99 FRANCS dvd review

Canada NTSC Region 1 dvd

Anamorphic Widescreen 2.35:1

French: Dolby Digital 5.1, DD 2.0 Stereo

Subtitles: English

IMDB

MOVIE: 9

VIDEO QUALITY: 7.5

AUDIO QUALITY: 8.5

ENGLISH SUBTITLES: 10

EXTRAS: 6

 

For anyone that wants to see if Jean Dujardin is the real deal after winning the Best Actor award for The Artist, check out Jan Kounen’s 99 Francs – one of the best French films from 2007. Based on the cult-classic French book by Frederic Beigbeder, 99 Francs is the perfect film to be double-featured with David Fincher’s Fight Club. The coincidences between the two movies are absolutely eerie. Both novels by Beigbeder and Chuck Palahniuk are cult classics that criticize society’s obsession with consumerism and advertising. Jan Kounen is the French version of David Fincher – their creative style of filmmaking is basically the same. And both films star leading men – Pitt, Norton, and Dujardin – who create extraordinary performances that most leading men actors could not pull off so well.

99 Francs is about Octave (Jean Dujardin), an obnoxious advertising executive who works for a famous advertising company. Octave is so successful at his job that he’s the type of person that could create advertisements for plain pieces of paper and make millions. He is rich, successful, loves cocaine, and loves his job. But once he finds out that his girlfriend Sophie (Vahina Giocante) is pregnant, his lifestyle and perception of the world around him changes. Unable to deal with the reality of pregnancy, his life goes from one extreme to another. His job becomes a joke to him, realizing that advertising just seems totally ridiculous, especially challenged when he’s in charge of creating an advertising campaign for a new yogurt called “Madone” (which is obviously parodying “Danone”). Just like in Fight Club, 99 Francs is a visually creative and intense movie filled with unique special effects and camera tricks that builds up to an unpredictable explosive climax.

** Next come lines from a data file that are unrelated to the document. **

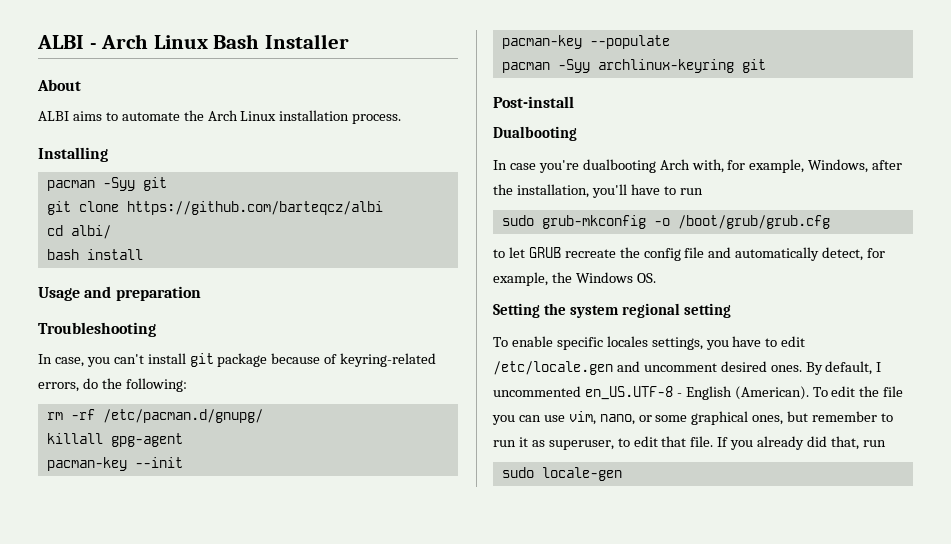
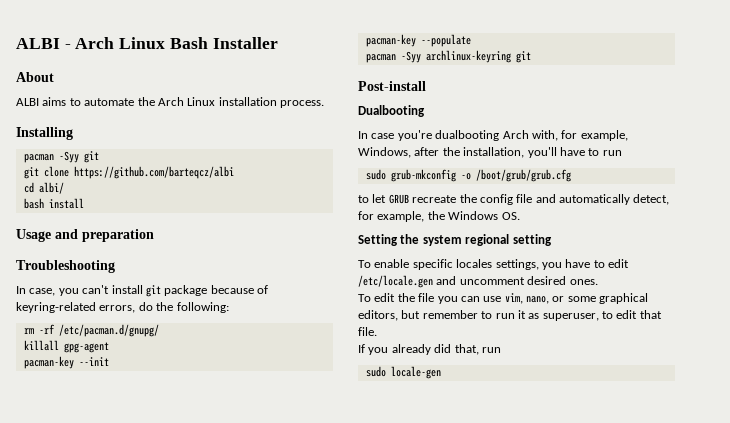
- To enable specific locales settings, you have to edit /etc/locale.gen and uncomment desired ones. By default, I uncommented en_US.UTF-8 - English (American). To edit the file you can use vim, nano, or some graphical ones, but remember to run it as superuser, to edit that file. If you already did that, run
+ To enable specific locales settings, you have to edit /etc/locale.gen and uncomment desired ones.
+ To edit the file you can use vim, nano, or some graphical editors, but remember to run it as superuser, to edit that file.
+ If you already did that, run

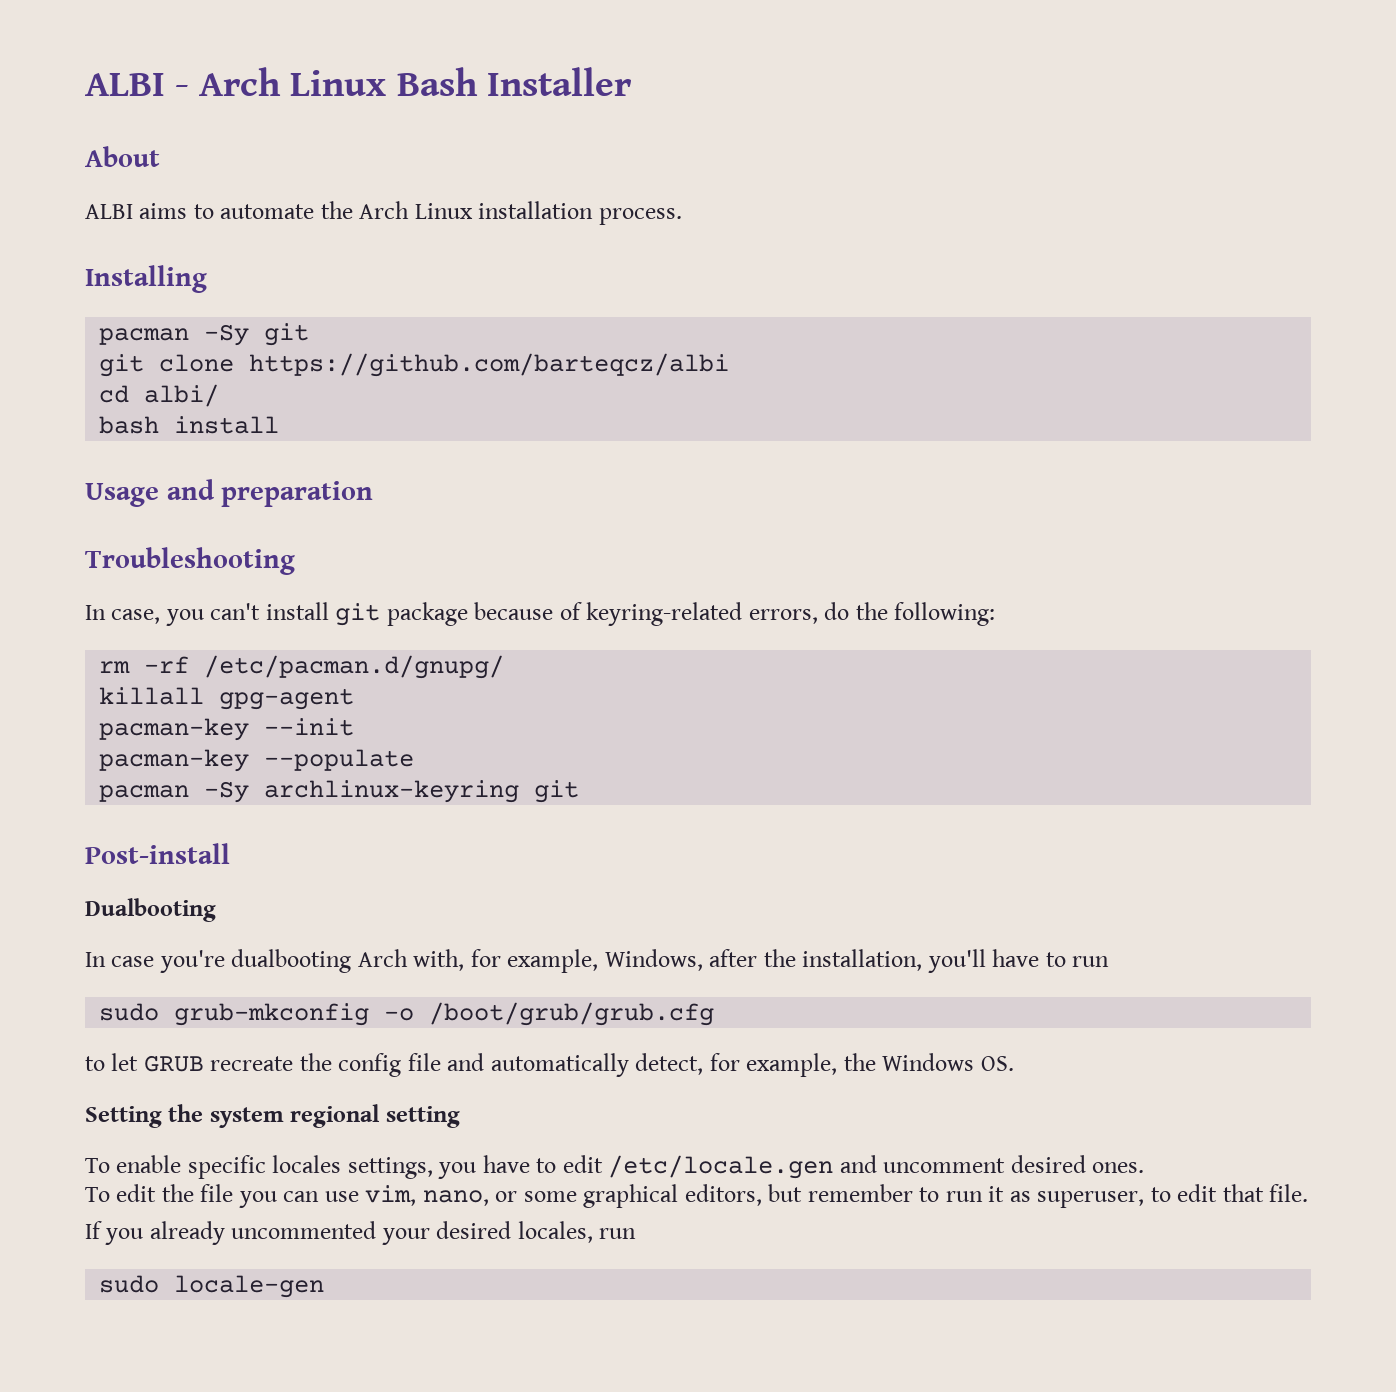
- pacman -Syy git
+ pacman -Sy git
- pacman -Syy archlinux-keyring git
+ pacman -Sy archlinux-keyring git
- If you already did that, run
+ If you already uncommented your desired locales, run

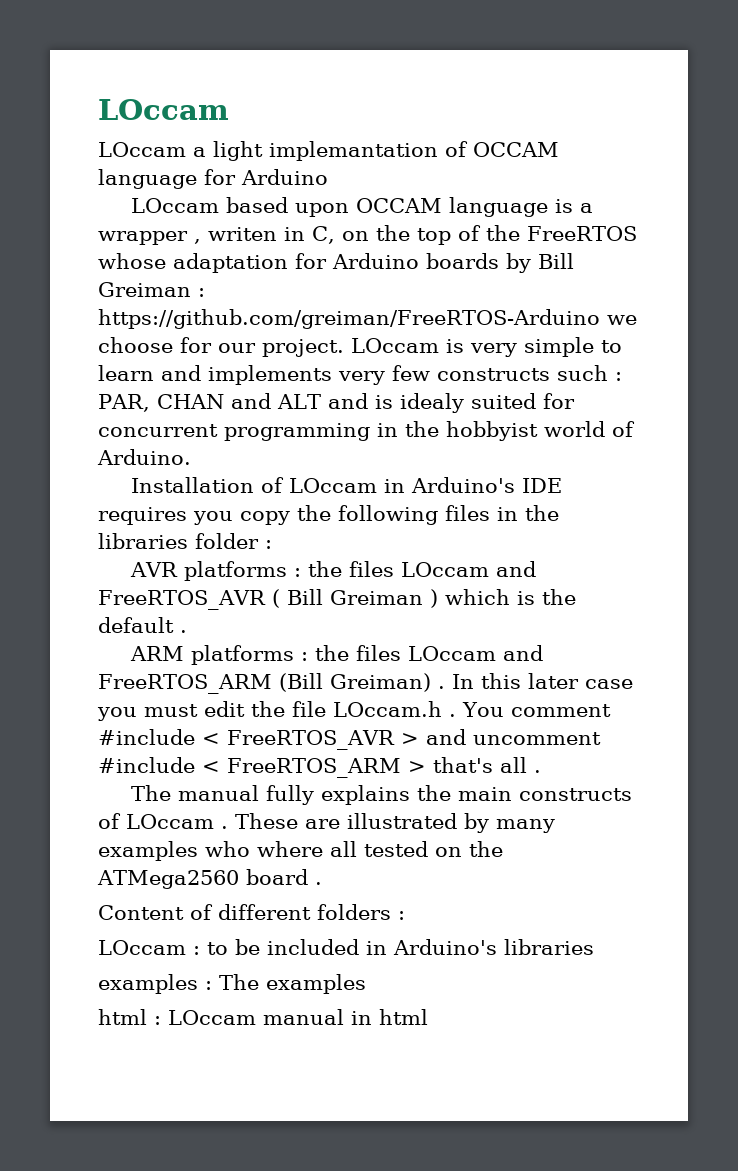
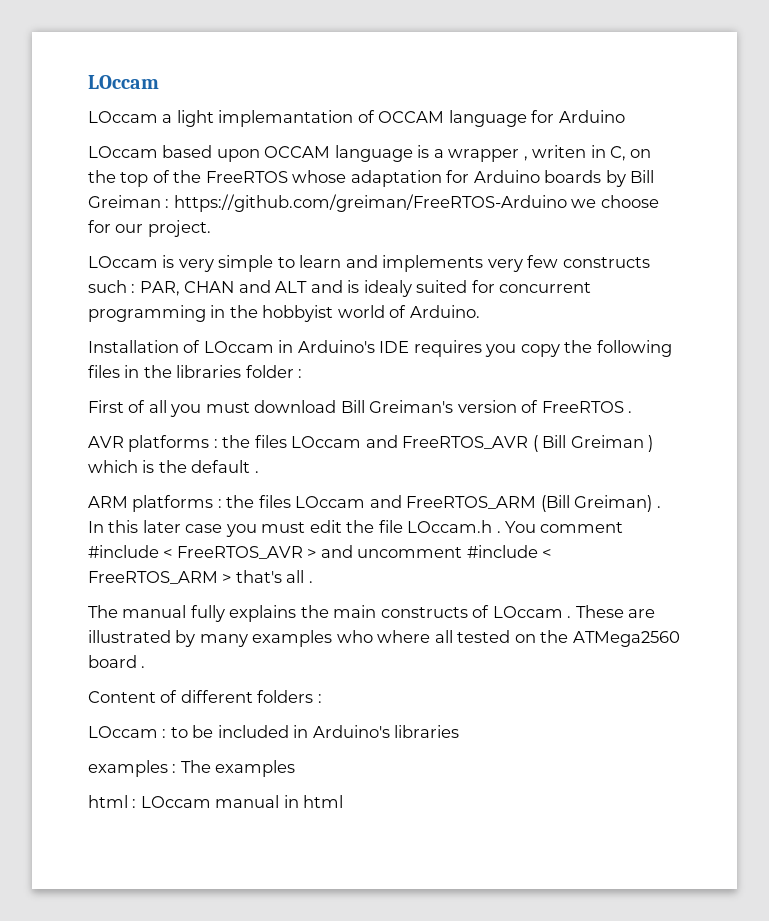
- https://github.com/greiman/FreeRTOS-Arduino we choose for our project. LOccam is very simple to learn and implements very few constructs such :
+ https://github.com/greiman/FreeRTOS-Arduino we choose for our project.
+ LOccam is very simple to learn and implements very few constructs such :
+ First of all you must download Bill Greiman's version of FreeRTOS .

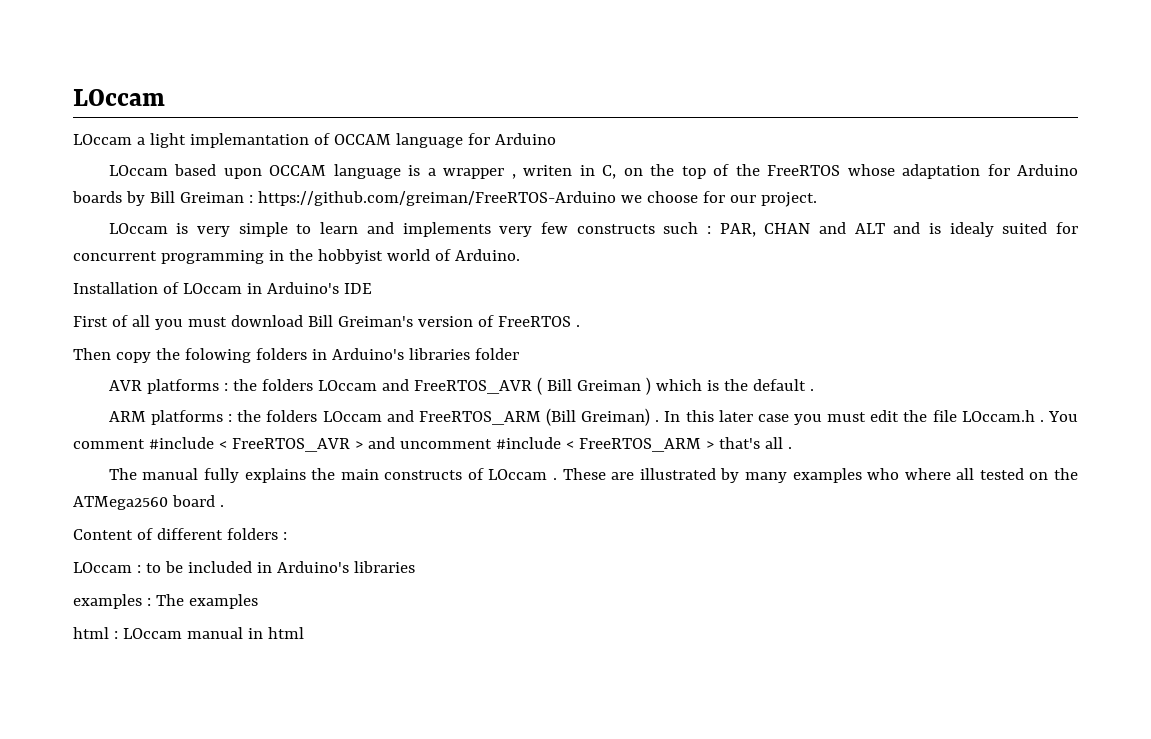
- Installation of LOccam in Arduino's IDE requires you copy the following files in the libraries folder :
+ Installation of LOccam in Arduino's IDE
+ Then copy the folowing folders in Arduino's libraries folder
- AVR platforms : the files LOccam and FreeRTOS_AVR ( Bill Greiman ) which is the default .
+ AVR platforms : the folders LOccam and FreeRTOS_AVR ( Bill Greiman ) which is the default .
- ARM platforms : the files LOccam and FreeRTOS_ARM (Bill Greiman) .
+ ARM platforms : the folders LOccam and FreeRTOS_ARM (Bill Greiman) .

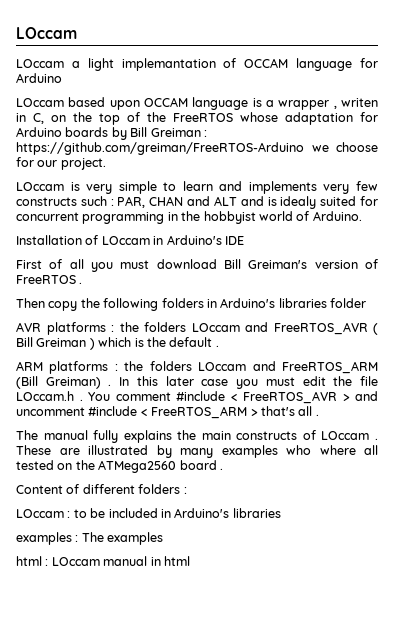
- Then copy the folowing folders in Arduino's libraries folder
+ Then copy the following folders in Arduino's libraries folder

I’m very thankful for Canadian DVDs to consistently release French movies with English subtitles when their French DVD counterparts do not have English subs. This Canadian DVD of 99 Francs is currently the only English-subtitled version of 99 Francs out there. I wish I could say that the DVD has awesome quality for such a visually spectacular film, but it’s not so. The video quality does suffer more than the audio. The anamorphic 2.35:1 image is not going to be impressive on big HDTVs. While the rich colors are reproduced perfectly, the image is plagued by a somewhat blurry transfer. While not at as distracting or annoying as an interlaced DVD, the video quality should have been much better, especially for this type of film. The good news is that we are not alone – I thought that non-French speakers were being screwed, but actually, everyone got screwed – I read online that the non-subtitled DVD/Blu-ray versions from France also have poor video quality. With that in mind, the DVD is totally acceptable. Even if Dujardin’s Oscar win improves the chance of an English-subtitled Blu-ray from North America, UK, or Australia, I won’t be surprised if the transfer will be pulled from the French Blu-ray master. Instead of waiting ages for a better hypothetical Blu-ray version of this film, this Canadian DVD is worth the money. 99 Francs is such a good film, you’ll forget about the faults of the video quality as you watch this film.

The French Dolby Digital 5.1 is fortunately better than the video quality. The audio is a perfect mix, mainly focusing on front speakers with absolute clarity and depth. Surround speakers are mainly used for atmosphere. Subwoofer is generously used throughout the film as well. 99 Francs is the type of film that would have benefited from a DTS track, but overall, the DD 5.1 is quite good.

English subtitles are perfectly translated.

Non-French speakers will unfortunately miss out on the two commentaries and documentary because they don’t have English subtitles.

For anyone that is disgusted with advertising nowadays, 99 Francs is the movie that breaks down the absurdity of it all. Fans of Jean Dujardin and Fight Club must check out this movie, but I recommend 99 Francs to everyone!